» **SOURCE DATA**
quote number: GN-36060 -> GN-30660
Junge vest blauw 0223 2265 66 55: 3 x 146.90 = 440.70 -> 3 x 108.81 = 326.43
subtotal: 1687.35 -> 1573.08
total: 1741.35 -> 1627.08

---

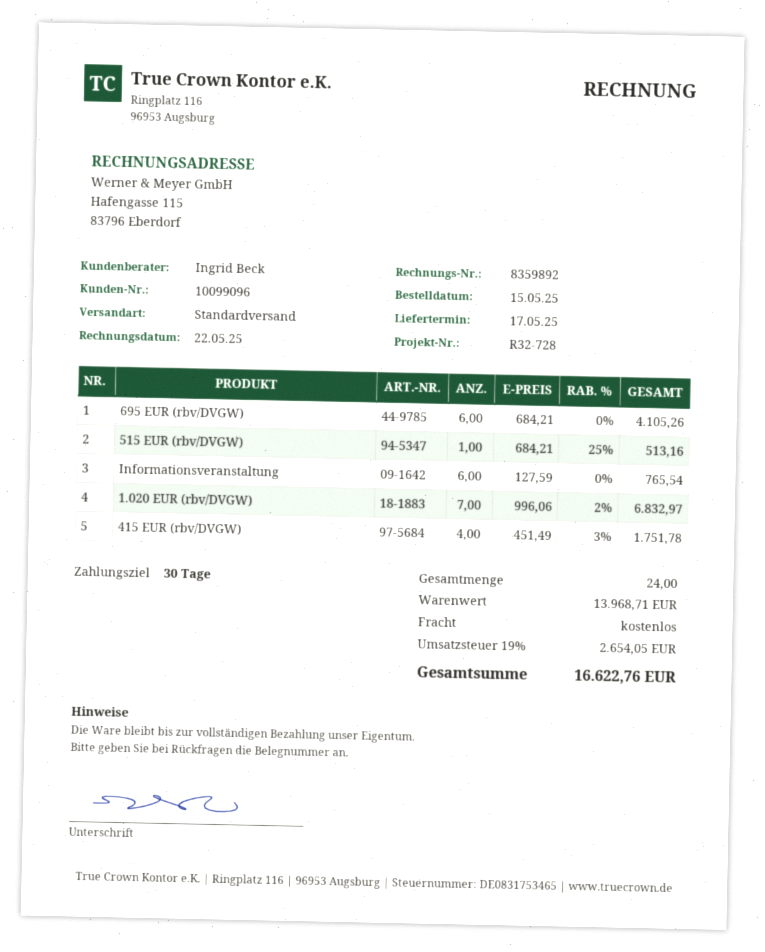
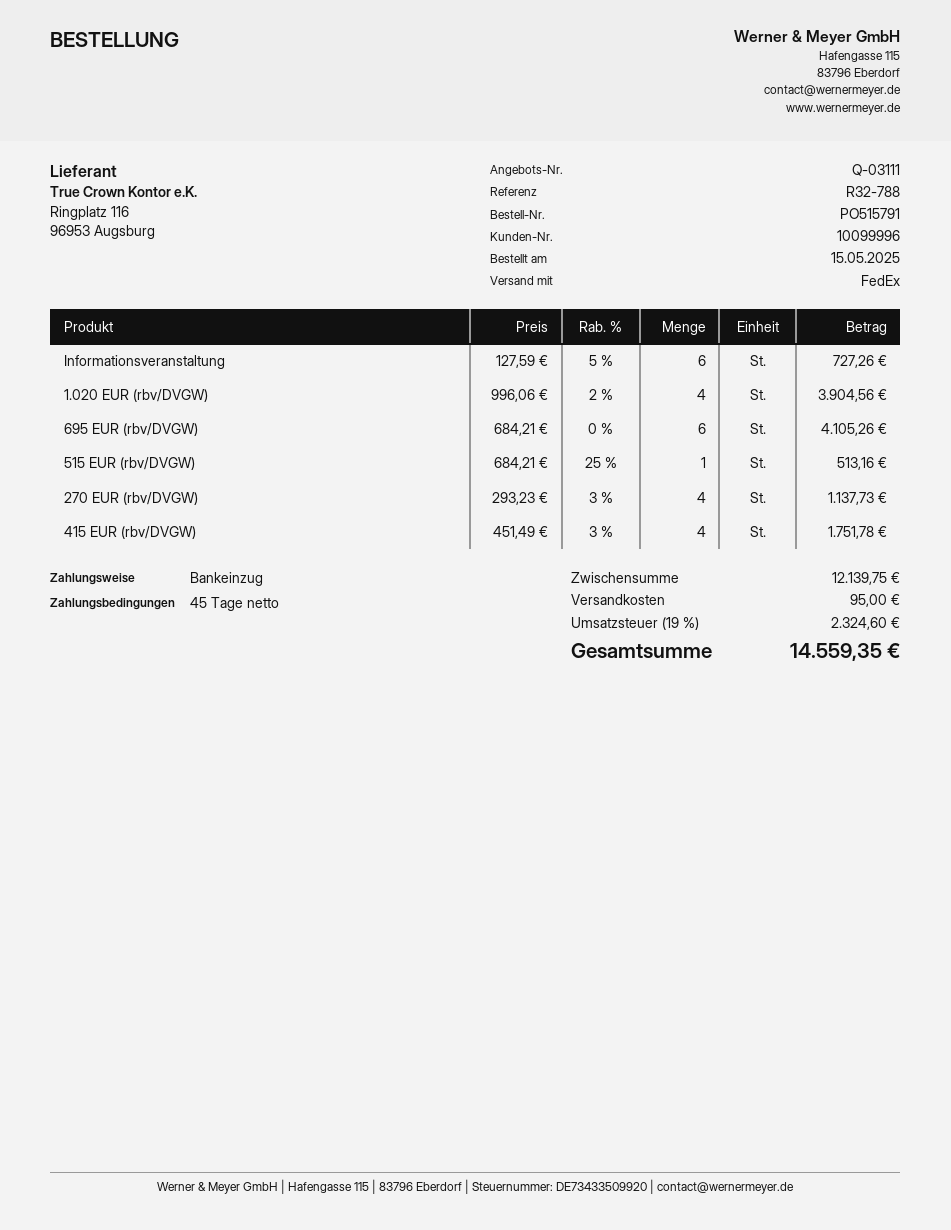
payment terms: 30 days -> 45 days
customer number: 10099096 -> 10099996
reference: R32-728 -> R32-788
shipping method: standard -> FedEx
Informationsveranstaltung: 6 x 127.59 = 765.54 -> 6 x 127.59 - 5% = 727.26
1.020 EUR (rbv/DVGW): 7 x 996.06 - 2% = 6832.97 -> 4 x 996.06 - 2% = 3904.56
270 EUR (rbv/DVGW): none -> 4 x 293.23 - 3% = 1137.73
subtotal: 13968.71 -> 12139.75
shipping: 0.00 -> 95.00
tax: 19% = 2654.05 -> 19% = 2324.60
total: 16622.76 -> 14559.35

---

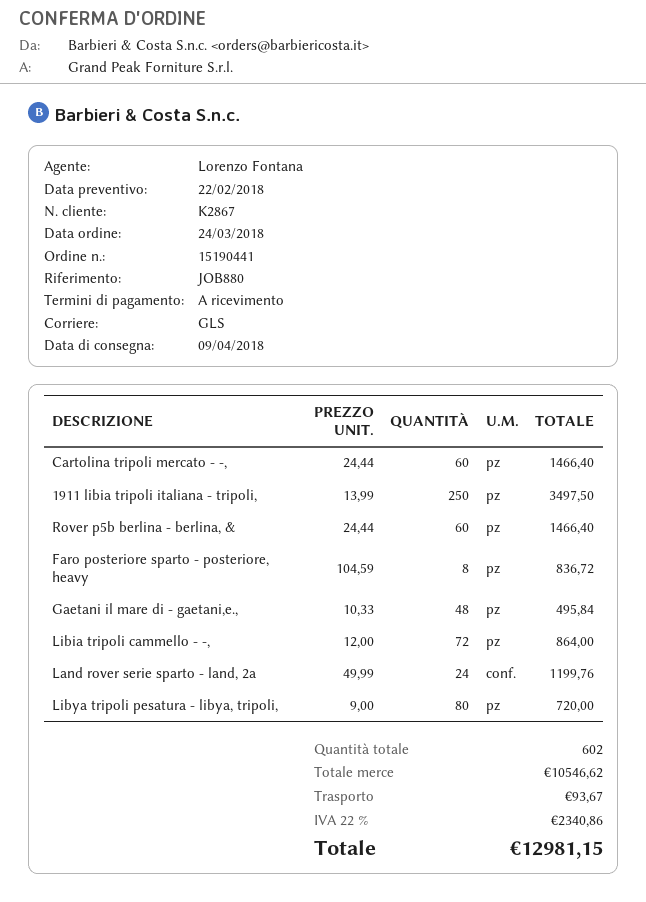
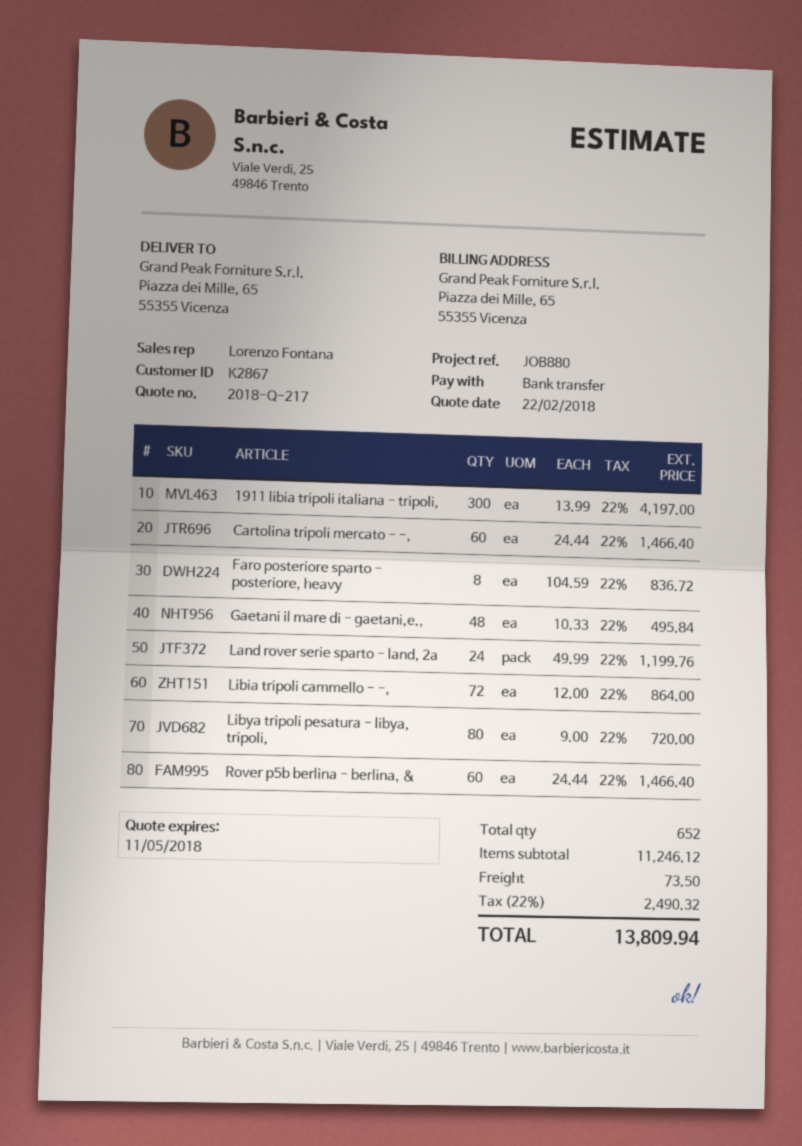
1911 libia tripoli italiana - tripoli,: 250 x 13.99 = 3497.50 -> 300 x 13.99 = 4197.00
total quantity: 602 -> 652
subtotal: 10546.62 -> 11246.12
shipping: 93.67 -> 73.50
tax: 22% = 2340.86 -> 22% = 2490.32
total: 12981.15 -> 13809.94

» **TASK TO CARRY OUT**
Set down, exactly as they appear above, all lines from the one that has "quote number: GN-36060 -> GN-30660" down to the one that has "total: 1741.35 -> 1627.08", including those two and no others.

» **RESPONSE**
quote number: GN-36060 -> GN-30660
Junge vest blauw 0223 2265 66 55: 3 x 146.90 = 440.70 -> 3 x 108.81 = 326.43
subtotal: 1687.35 -> 1573.08
total: 1741.35 -> 1627.08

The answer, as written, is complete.